▶ **Task statement**
Reproduce, unaltered, the line with "- 3 Methods" along with every line that follows it in the records, up to the last.

━━ Entries supplied ━━

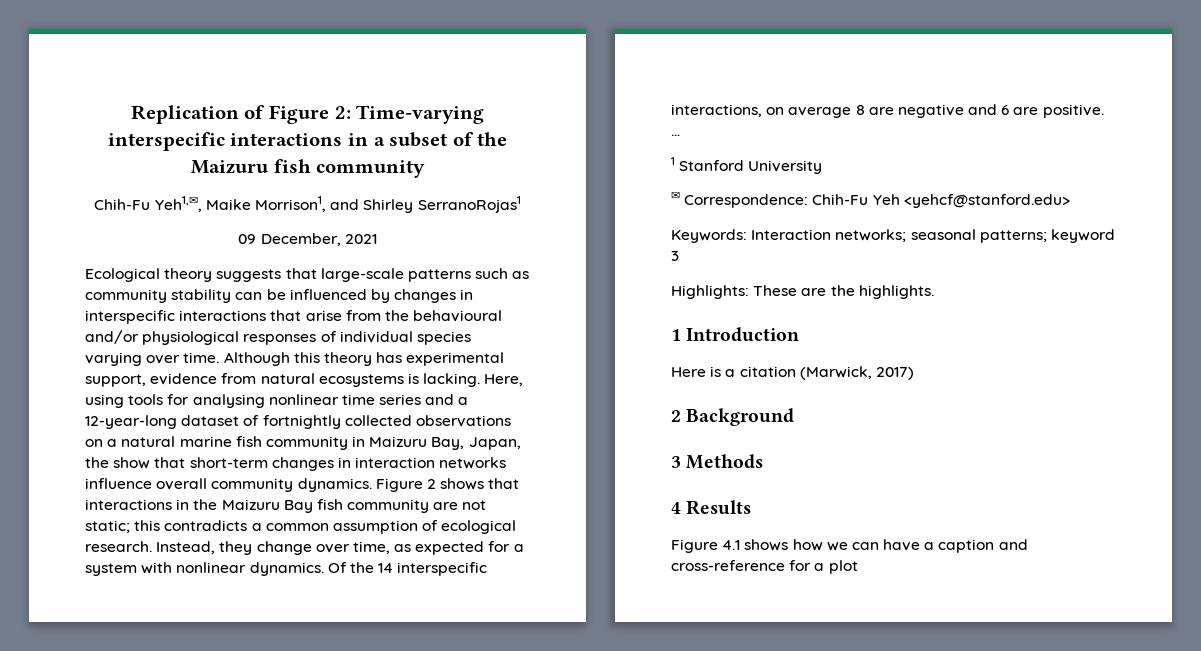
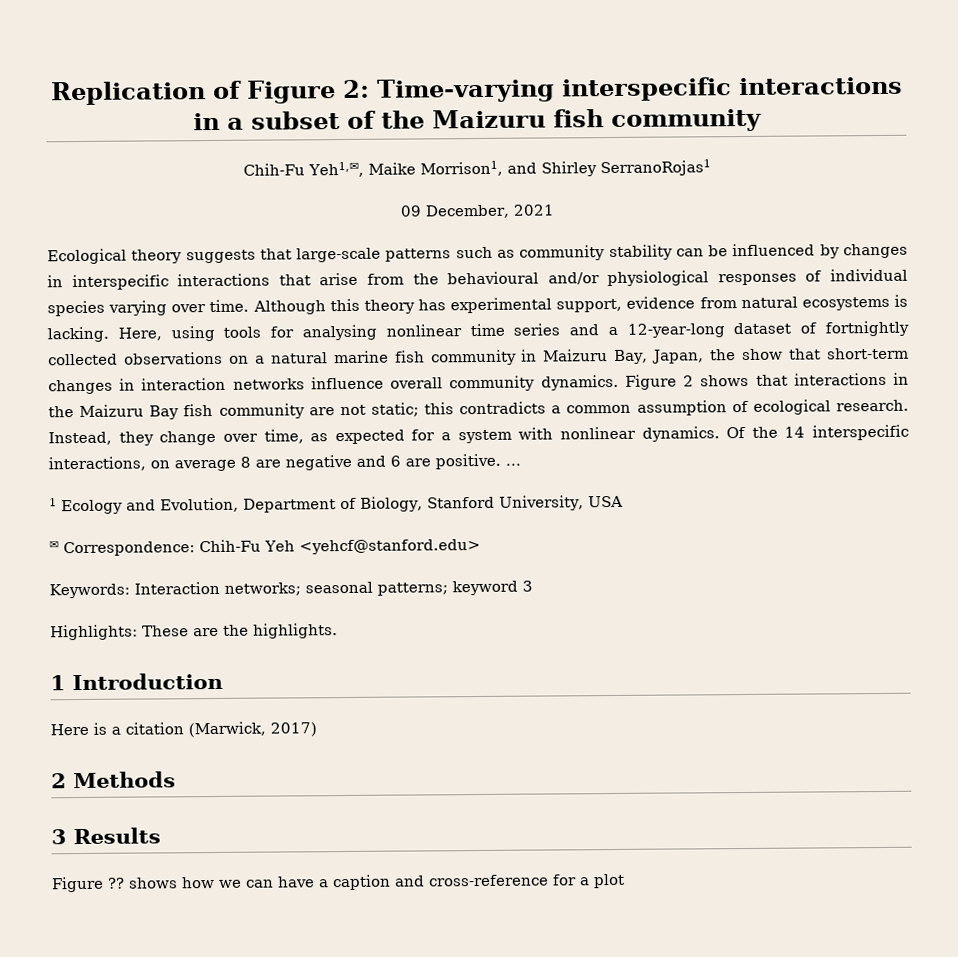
- 1 Stanford University
+ 1 Ecology and Evolution, Department of Biology, Stanford University, USA
- 2 Background
- 3 Methods
- 4 Results
+ 2 Methods
+ 3 Results
- Figure 4.1 shows how we can have a caption and cross-reference for a plot
+ Figure ?? shows how we can have a caption and cross-reference for a plot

━━━

▶ **Solution**
- 3 Methods
- 4 Results
+ 2 Methods
+ 3 Results
- Figure 4.1 shows how we can have a caption and cross-reference for a plot
+ Figure ?? shows how we can have a caption and cross-reference for a plot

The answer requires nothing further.